EXERCISE OBJECTIVE: Determine the number of lines in the data that contain "partition", and write only that number.

DATA FOR THIS EXERCISE:
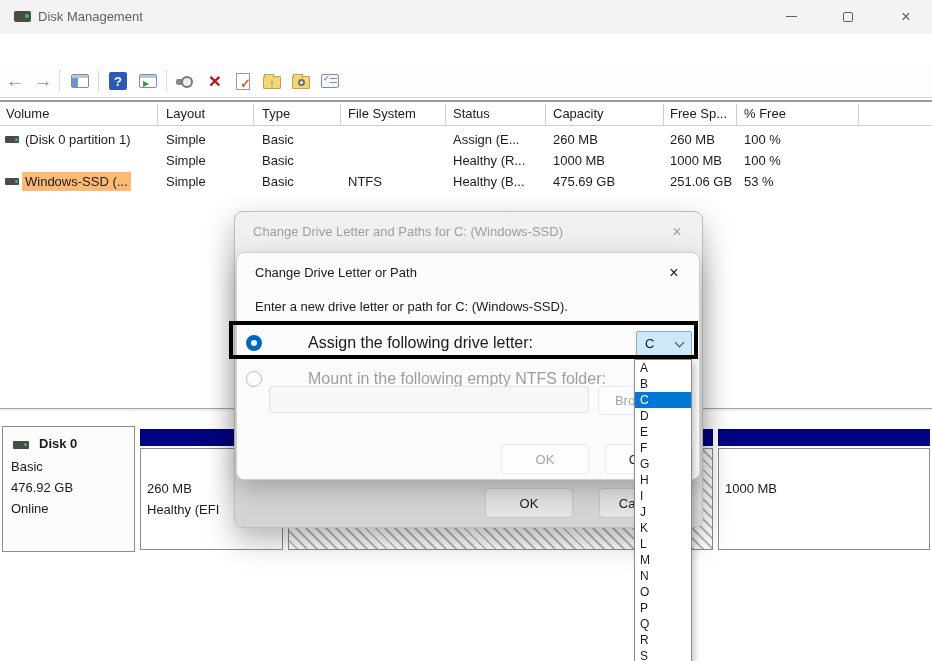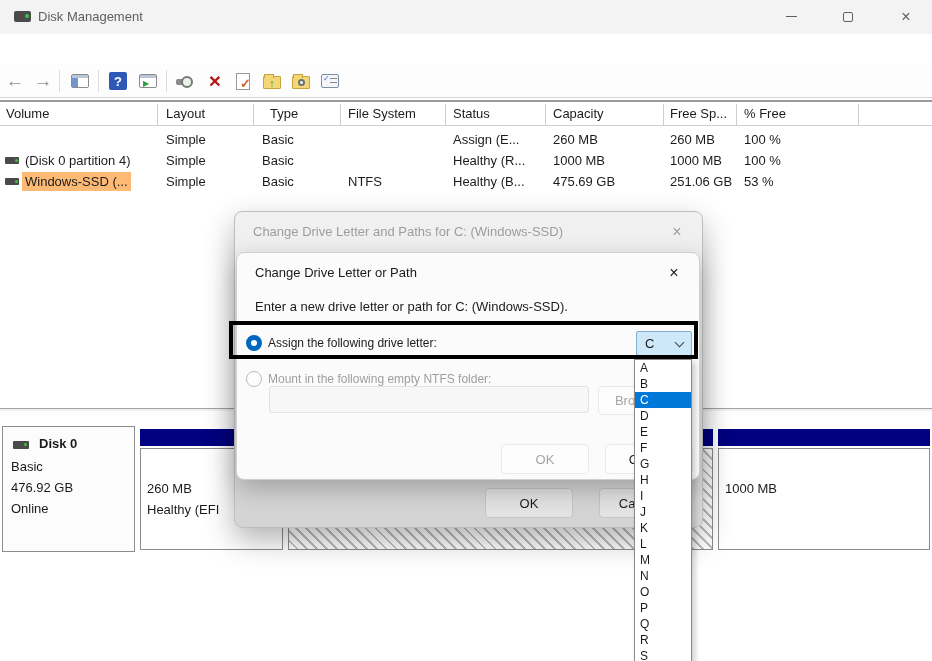--- a/index.html
+++ b/index.html
@@ -182,7 +182,7 @@
   <div class="table-header">
     <span class="th" style="left:6px;">Volume</span>
     <span class="th" style="left:166px;">Layout</span>
-    <span class="th" style="left:262px;margin-left:8px;">Type</span>
+    <span class="th" style="left:262px;">Type</span>
     <span class="th" style="left:348px;">File System</span>
     <span class="th" style="left:453px;">Status</span>
     <span class="th" style="left:553px;">Capacity</span>

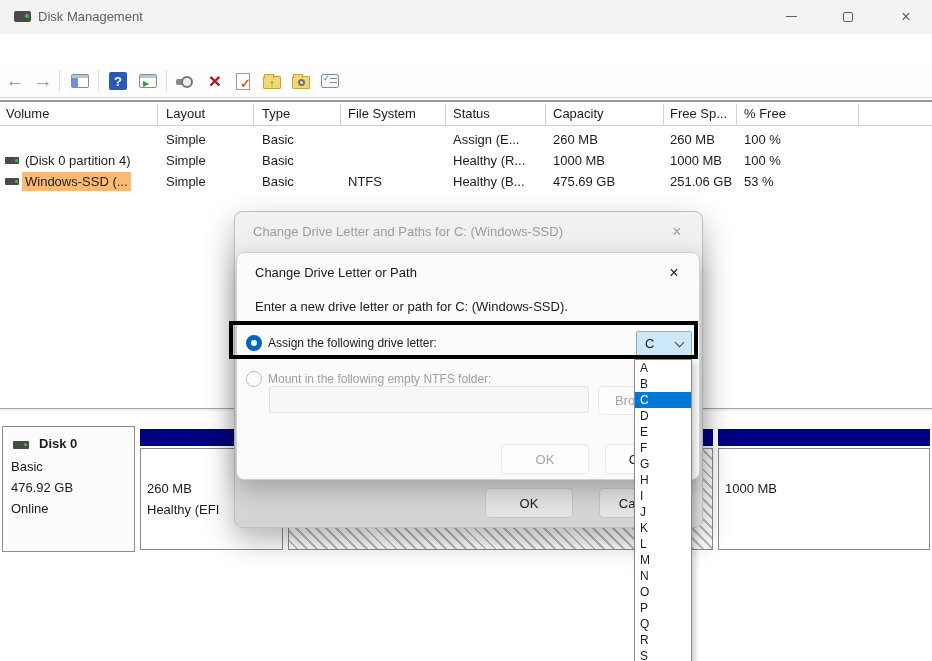--- a/index.html
+++ b/index.html
@@ -199,6 +199,10 @@
   </div>
 
   <div class="trow" style="top:129px;">
+    <span class="tcell" style="left:0; width:157px;">
+        <i class="vol-ic"></i>
+        <span class="vol-name">(Disk 0 partition 1)</span>
+      </span>
     <span class="tcell" style="left:166px;">Simple</span>
     <span class="tcell" style="left:262px;">Basic</span>
     <span class="tcell" style="left:348px;"></span>

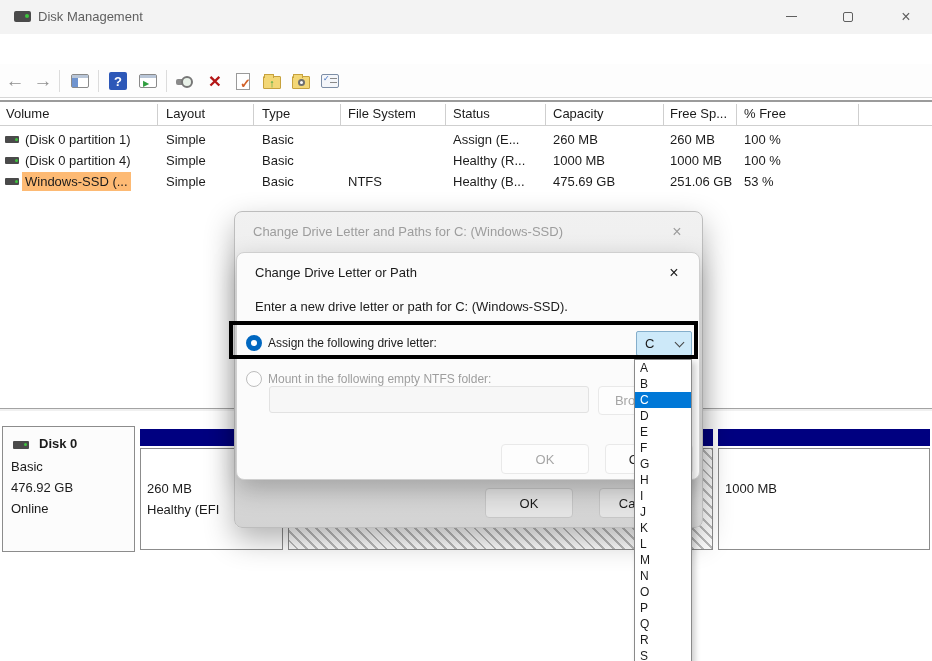--- a/index.html
+++ b/index.html
@@ -212,10 +212,6 @@
     <span class="tcell" style="left:744px;">100 %</span>
   </div>
   <div class="trow" style="top:150px;">
-    <span class="tcell" style="left:0; width:157px;">
-        <i class="vol-ic"></i>
-        <span class="vol-name">(Disk 0 partition 4)</span>
-      </span>
     <span class="tcell" style="left:166px;">Simple</span>
     <span class="tcell" style="left:262px;">Basic</span>
     <span class="tcell" style="left:348px;"></span>

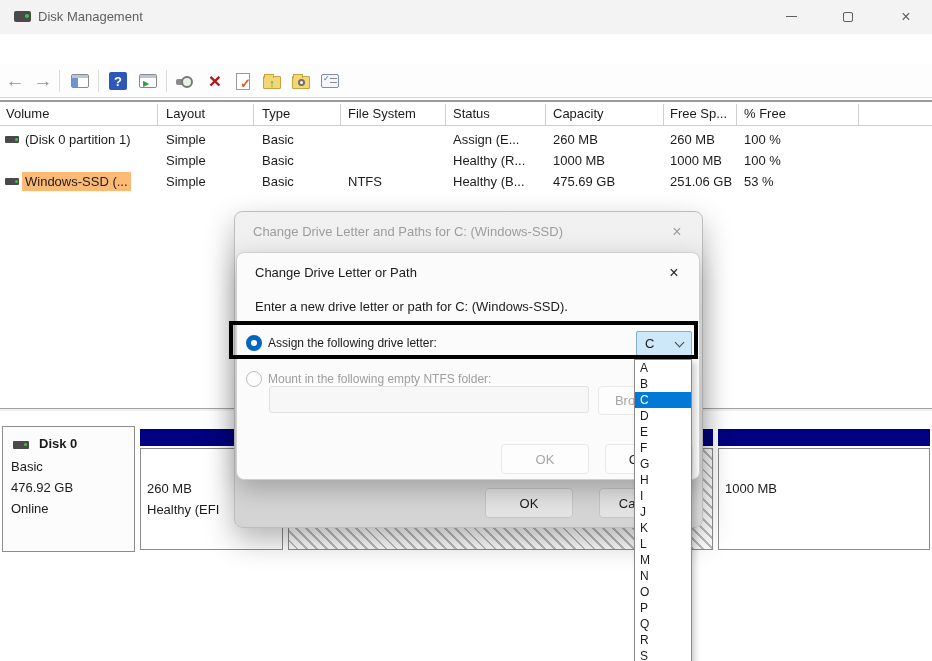--- a/index.html
+++ b/index.html
@@ -93,7 +93,7 @@
   .radio { position:absolute; width:16px; height:16px; border-radius:50%; background:#ffffff; }
   .radio-on { border:5px solid #0067c0; }
   .radio-off { border:1px solid #bdbdbd; background:#fdfdfd; }
-  .radio-label { position:absolute; font-size:12px; line-height:16px; white-space:nowrap; }
+  .radio-label { position:absolute; font-size:16px; line-height:16px; white-space:nowrap;margin-left:40px; }
   .radio-label.disabled { color:#9e9e9e; }
   .mount-input { position:absolute; left:32px; top:133px; width:320px; height:27px; background:#f7f7f7; border:1px solid #e2e2e2; border-radius:3px; }
   .btn-inner { background:#fdfdfd; border:1px solid #e9e9e9; }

EXPECTED OUTPUT: 2